LLMs are by themselves horrible at math. This has to do partly with how limited examples of math are in the training data, which is mostly the open internet. If you look around you will probably find multiplication tables, addition in double digits, and other elementary school resources, but since these models produce their output digit by digit in the case of numbers the result is again based on maximum likelihood rather than an intrinsic understanding of math. This has been fixed in some cases by extending the LLM with something that is good at math, such as a calculator or Wolfram Mathematica.
LLMs generally only know what they were trained on. For ChatGPT the "knowledge cutoff" was December 2021, as that is the most recent data they gathered before training it. This means that the model would not be able to answer questions about anything that happened after that time without being retrained, or by having access to more up to date information. Again, techniques like RAG, or even having access to search the internet can get around this limitation.

Are LLMs dangerous?

All advancements come with their share of fears and criticisms, and LLMs are no exception. These generally come in three flavors. Asking "will it kill us?", "what did you train on?" and "what do you do with my data?"

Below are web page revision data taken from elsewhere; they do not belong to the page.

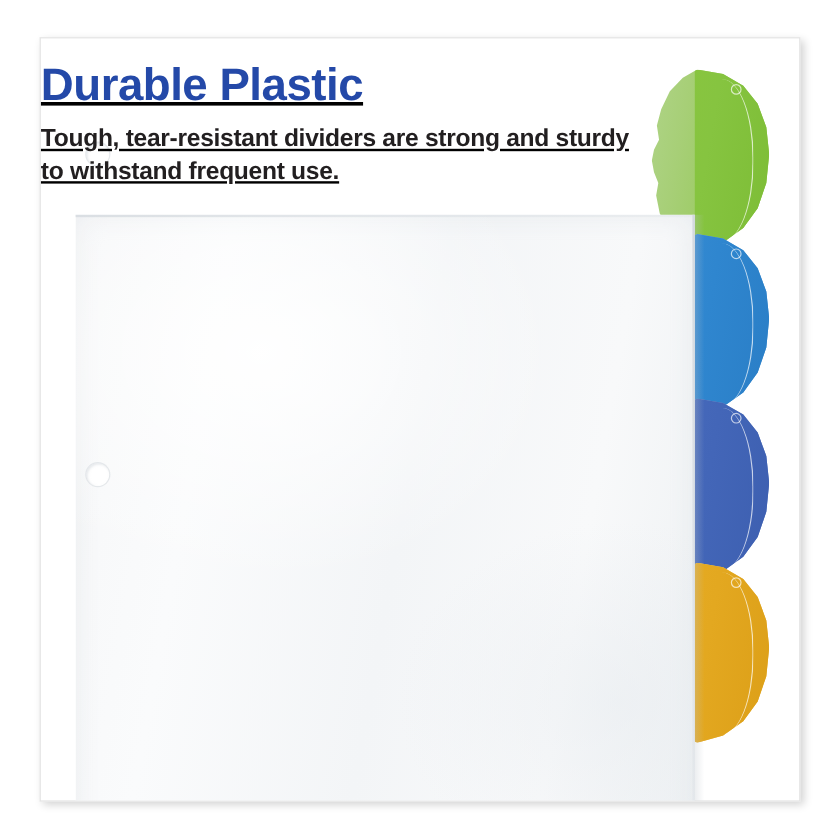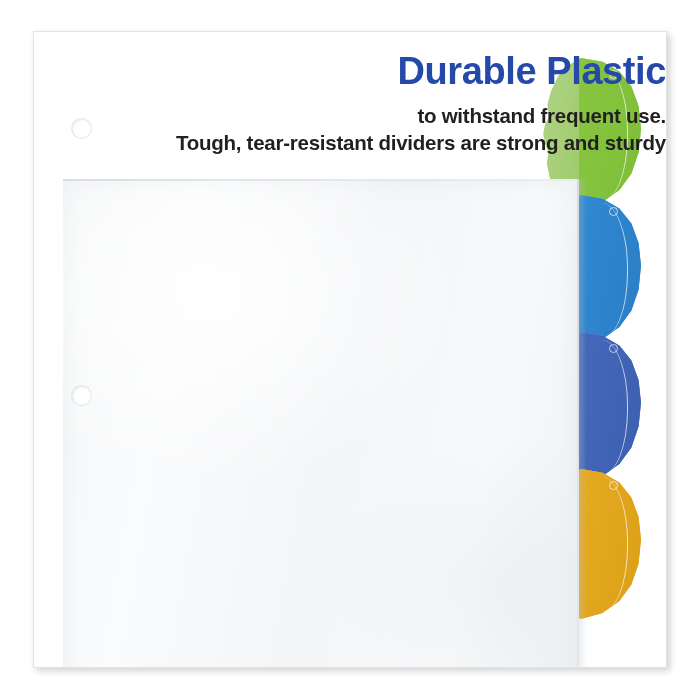--- a/index.html
+++ b/index.html
@@ -29,22 +29,23 @@
     overflow: hidden;
     box-sizing: border-box;
   }
 
   
   #headline-block {
     position: absolute;
     left: 0;
     top: 0;
     width: 100%;
-    text-align: right;
+    text-align: left;
     z-index: 40;
+    text-decoration: underline;
   }
   #page-title {
     margin: 0;
     padding-top: 19px;
     font-size: 38px;
     font-weight: bold;
     letter-spacing: -0.4px;
     color: #2449a8;
     line-height: 1.08;
     font-family: "Liberation Sans", sans-serif;
@@ -281,18 +282,18 @@
 
     <div id="sheet-edge-shadow"></div>
 
     <div class="punch-hole" id="punch-hole-top"></div>
     <div class="punch-hole" id="punch-hole-bottom"></div>
   </div>
 
   <div id="headline-block">
     <h1 id="page-title">Durable Plastic</h1>
     <p id="subtitle">
+      <span class="subtitle-line">Tough, tear-resistant dividers are strong and sturdy</span>
       <span class="subtitle-line">to withstand frequent use.</span>
-      <span class="subtitle-line">Tough, tear-resistant dividers are strong and sturdy</span>
     </p>
   </div>
 
 </div>
 
 </body></html>

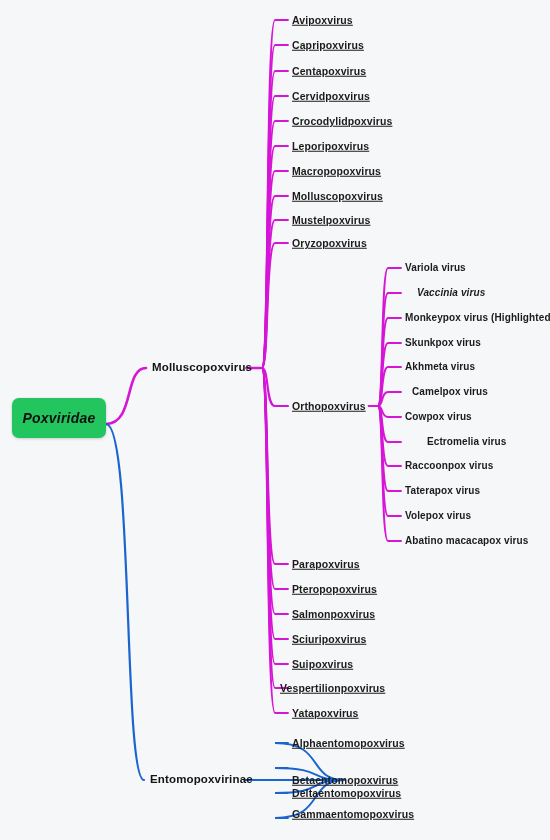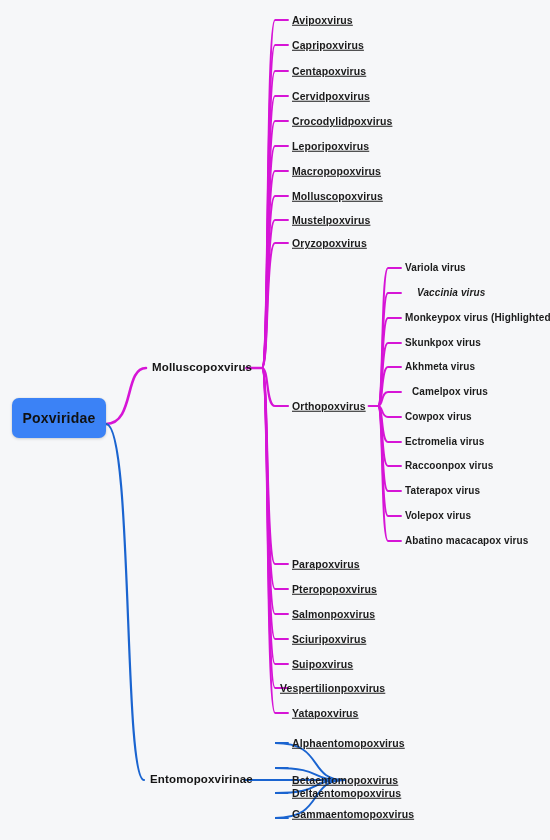--- a/index.html
+++ b/index.html
@@ -46,26 +46,27 @@
     font-weight: 700;
     letter-spacing: 0.15px;
     color: #141414;
   }
   .root-card {
     position: absolute;
     left: 12px;
     top: 398px;
     width: 94px;
     height: 40px;
-    background: #3b82f6;
+    background: #22c55e;
     border-radius: 7px;
     box-shadow: 0 1px 3px rgba(0,0,0,0.16), 0 0 0 0.5px rgba(0,0,0,0.04);
     display: flex;
     align-items: center;
     justify-content: center;
+    font-style: italic;
   }
   .root-card-text {
     font-size: 14px;
     font-weight: 700;
     color: #111111;
     letter-spacing: 0.2px;
   }
 </style>
 </head>
 <body>
@@ -145,20 +146,20 @@
       <div class="node-label genus-label" style="left: 292px; top: 793px;">Deltaentomopoxvirus</div>
       <div class="node-label genus-label" style="left: 292px; top: 814px;">Gammaentomopoxvirus</div>
       <div class="node-label genus-label" style="left: 292px; top: 406px;">Orthopoxvirus</div>
       <div class="node-label leaf-label" style="left: 405px; top: 268px;">Variola virus</div>
       <div class="node-label leaf-label" style="left: 417px; top: 293px; font-style: italic;">Vaccinia virus</div>
       <div class="node-label leaf-label" style="left: 405px; top: 318px;">Monkeypox virus (Highlighted)</div>
       <div class="node-label leaf-label" style="left: 405px; top: 343px;">Skunkpox virus</div>
       <div class="node-label leaf-label" style="left: 405px; top: 367px;">Akhmeta virus</div>
       <div class="node-label leaf-label" style="left: 405px; top: 392px; margin-left: 7px;">Camelpox virus</div>
       <div class="node-label leaf-label" style="left: 405px; top: 417px;">Cowpox virus</div>
-      <div class="node-label leaf-label" style="left: 405px; top: 442px;">Ectromelia virus</div>
+      <div class="node-label leaf-label" style="left: 427px; top: 442px;">Ectromelia virus</div>
       <div class="node-label leaf-label" style="left: 405px; top: 466px;">Raccoonpox virus</div>
       <div class="node-label leaf-label" style="left: 405px; top: 491px;">Taterapox virus</div>
       <div class="node-label leaf-label" style="left: 405px; top: 516px;">Volepox virus</div>
       <div class="node-label leaf-label" style="left: 405px; top: 541px;">Abatino macacapox virus</div>
     </div>
 
 </div>
 
 </body></html>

Earlier this year, the "Godfather of AI" Geoffrey Hinton left Google due to his concerns about the dangers of models such as LLMs as they become increasingly powerful. Much like LeCun, when the Godfather of AI says something, it is worth listening to, but I would caution against immediately jumping to Terminator, The Matrix, or other SciFi dramatizations. AI Safety has been a discipline for much longer than LLMs or even Deep Learning. You also have companies like OpenAI, Anthropic, and others putting up "guardrails" to make sure their LLMs behave "in an appropriate manner." Why a company that will not disclose any specific details about how their model works or was trained should be in charge of deciding what the "right" way to use it should be is a different discussion.

Where and how training data is gathered is another hot topic. Universal Music sued Anthropic over Claude being able to produce the lyrics to songs without rights (although you can find them using Google just as easily). Reddit dramatically increased their API prices to prevent LLMs makers from profiting off of their data for free. Twitter (or X now I guess) did the same. Pretty much everywhere you turn there is someone trying to recoup a piece of the pie that products like ChatGPT have created off the backs of their data (that was likely acquired illegally).

For users who are working with sensitive information, an important question is "what do you do with the prompts I send?" OpenAI says they only retain chats for use as your history, and any that you delete will be removed within 30 days after doing so. However, many people in fields such as medical, legal, and financial are hesitant to send anything too private to ChatGPT because we really do not know for sure that they do not train on it. They say they do not, but you never really know.